When Jordan returned, he said, “Damn, nobody home but the servants. No point leaving a message with them, it just comes out in Spanish with the facts all wrong.”

“Why don’t you try again later?” Merle said.

“Thanks. I will.”

As the Japanese manservant appeared, Merle asked, “What are you drinking these days, Jordan?”

“The usual.”

“Sour mash on the rocks for our guest, and martinis for Mrs. Clifford and myself, thank you.”

The Japanese disappeared without a word.

“Could he have overheard what we were talking about?” Jordan asked.

“I wouldn’t worry,” Merle said. “He’s in the United States illegally and has been with me for years. He’s more loyal than a child of mine would be.”

“You’re lucky to have help like that,” Jordan said. “Back home all we get is Mexicans, who sometimes quit by vanishing without notice.”

“Yes,” Merle said, “the Japanese are fortunately not like that at all. A remarkable people. A number of my geneticist colleagues have commented on their high level of intelligence and diligence. They are workers of the first order, and the smart ones are extraordinary. It’s a pity we haven’t devised a way of breeding out their epicanthic eyelids and the slight pigmentation. They’d make perfect Caucasians.”

“And not a Jew among them,” Jordan added, laughing.

Abigail said, “I’ll bet Jordan’s not as forgiving a man as you are, Merle. He probably still holds Pearl Harbor against them.”

“Bet I do,” Jordan said.

“You shouldn’t really,” Merle said, “once you’ve observed their industry after the war and their willingness to ally themselves with us.”

“Hypocrisy,” Jordan said. “Masters of it. The only side the Japanese are on is theirs. Now come on, Merle, out with it. You’re holding back. How do you make that place of yours pay off?”

Merle smiled. Jordan had not guessed after all. “Well,” Merle said, “half a mile behind the compound there are three quite separate small fields under cultivation, worked by perhaps half of the guests in rotation.”

“I knew it,” Jordan said. “Hash.”

Abigail smiled.
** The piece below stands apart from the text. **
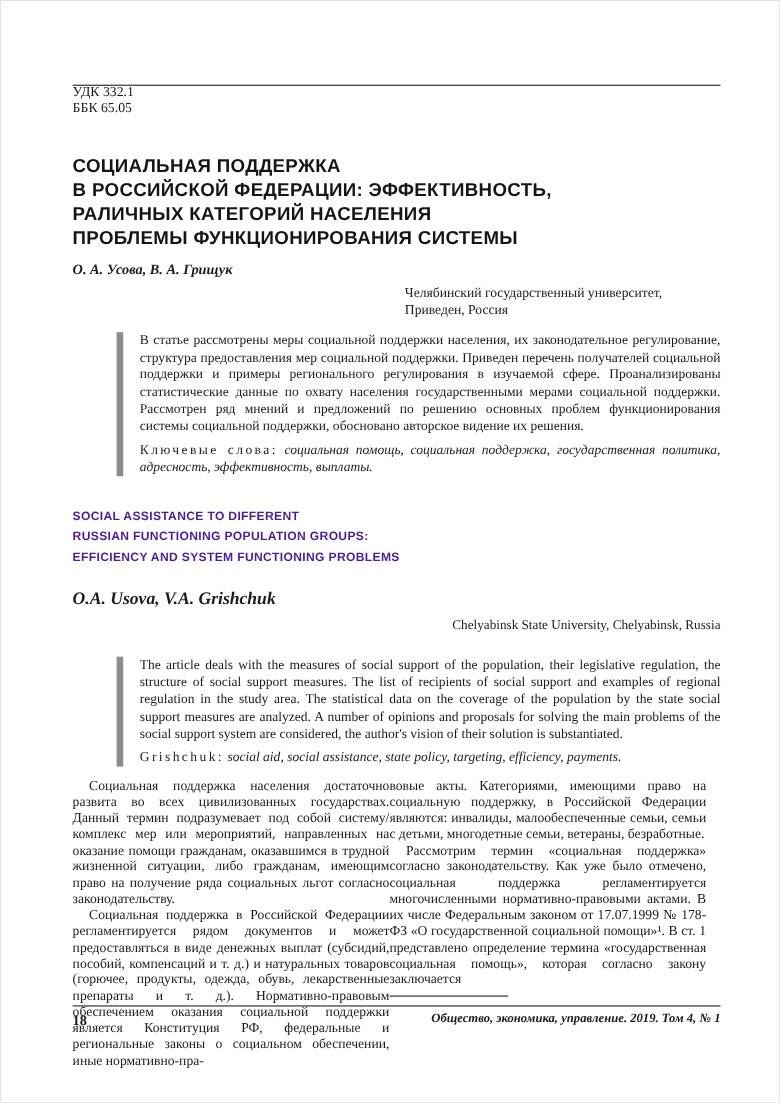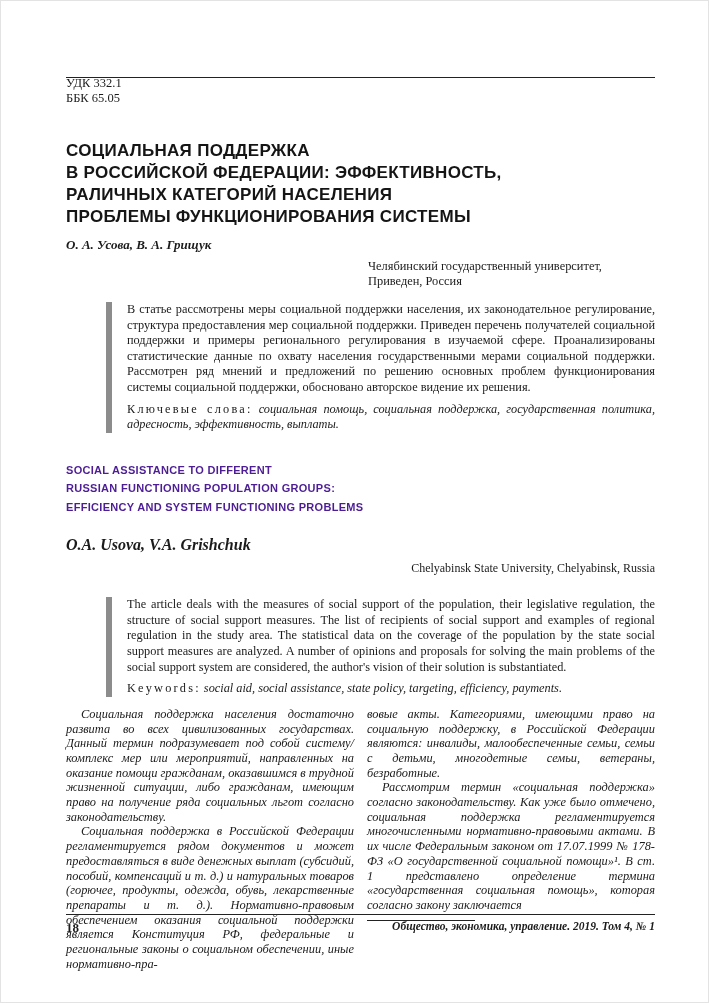"Keywords:" span.kw-label { text: Keywords -> Grishchuk }
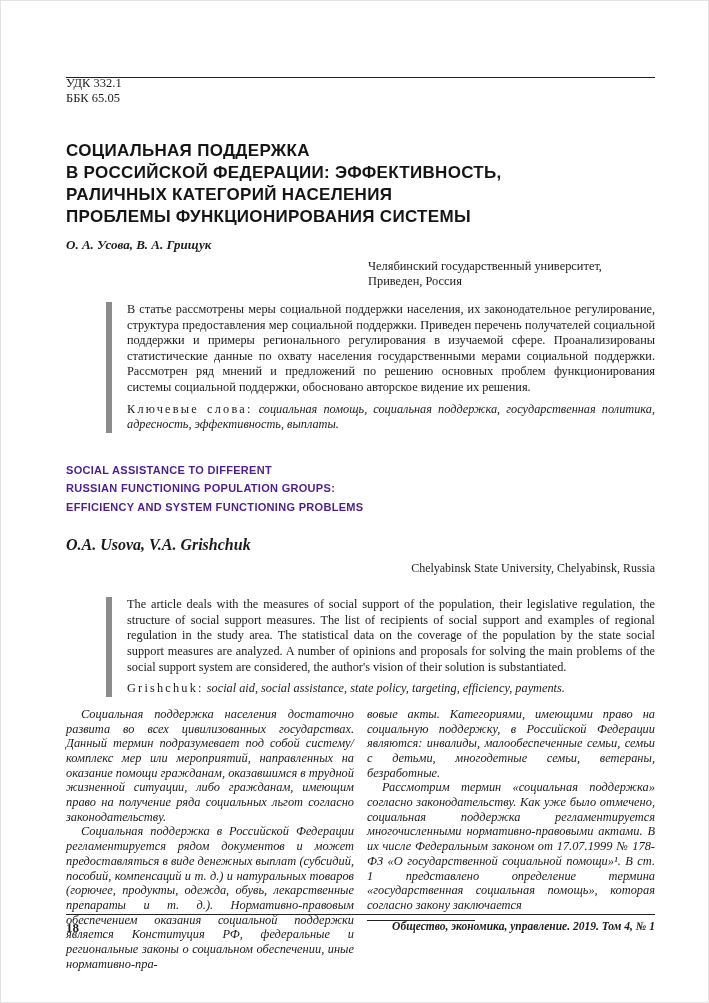"Социальная поддержка населения" .columns { font-style: italic -> none; gap: 13px -> none }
Jordan
was
smart.

“Actually, it’s not hash. Do you know what two tons of marijuana is worth in southern California?”

“I’ll be damned,” Jordan said. “You always was the smartest of the bunch. If someone put Jews to good use, it’d have to be you. The staff seemed like nice people. Young. How do you keep the Hebrews from running off?”

A lacquer tray in both hands, the Japanese man appeared, offering Abigail her drink first, then Jordan, and finally Merle. Three thank-yous were the only sounds heard other than the clink of ice until they were alone again.
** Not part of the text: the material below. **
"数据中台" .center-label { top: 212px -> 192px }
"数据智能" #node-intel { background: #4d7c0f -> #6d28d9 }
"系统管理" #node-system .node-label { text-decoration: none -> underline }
“It’s all right to talk in front of him,” Abigail said. “He’s completely reliable.”

Jordan wondered whether Abigail had sampled the Japanese man’s favors. He had himself found Mexican women useful from time to time. Hell, she’s probably as nutty on races as Merle is.
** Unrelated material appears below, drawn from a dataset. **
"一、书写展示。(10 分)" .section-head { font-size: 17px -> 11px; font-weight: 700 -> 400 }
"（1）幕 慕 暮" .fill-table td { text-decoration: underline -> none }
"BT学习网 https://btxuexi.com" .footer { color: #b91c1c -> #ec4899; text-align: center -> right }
“Control is maintained in three ways,” Merle said. “First, the environment itself provides a very nearly impenetrable barrier except for the one road, which is quite carefully, though discreetly, guarded. Nevertheless, we do find that we have a surprising number of troublemakers among the Jews, and not just the young ones. We’ve developed several stages of remedial treatment. Did George show you the lockers?”

“What lockers?”

“You’d remember if you saw them. Next time. Very proud I am of that—inexpensive and most effective. Even our ultimate punishment for the recalcitrants costs next to nothing. Was George Whittaker polite to you?”

“The manager? Very.”

“Did you meet a young staff member by the name of Clete?”

“I don’t rightly recall.”

“Well, both Whittaker and Clete have been trained in a method of permanent disposal that is very American and very secure. However, for the majority the third method of control works best. It was Abigail’s idea really.”

Jordan turned to the woman.

“Whittaker doesn’t sell off the entire crop,” Abigail said. “About six percent is used in the food that the guests eat. They know they’re being heavily tranquilized after a while, but there’s really nothing they can do about it. And the high isn’t bad. It makes up a little for not being able to leave, I should think.”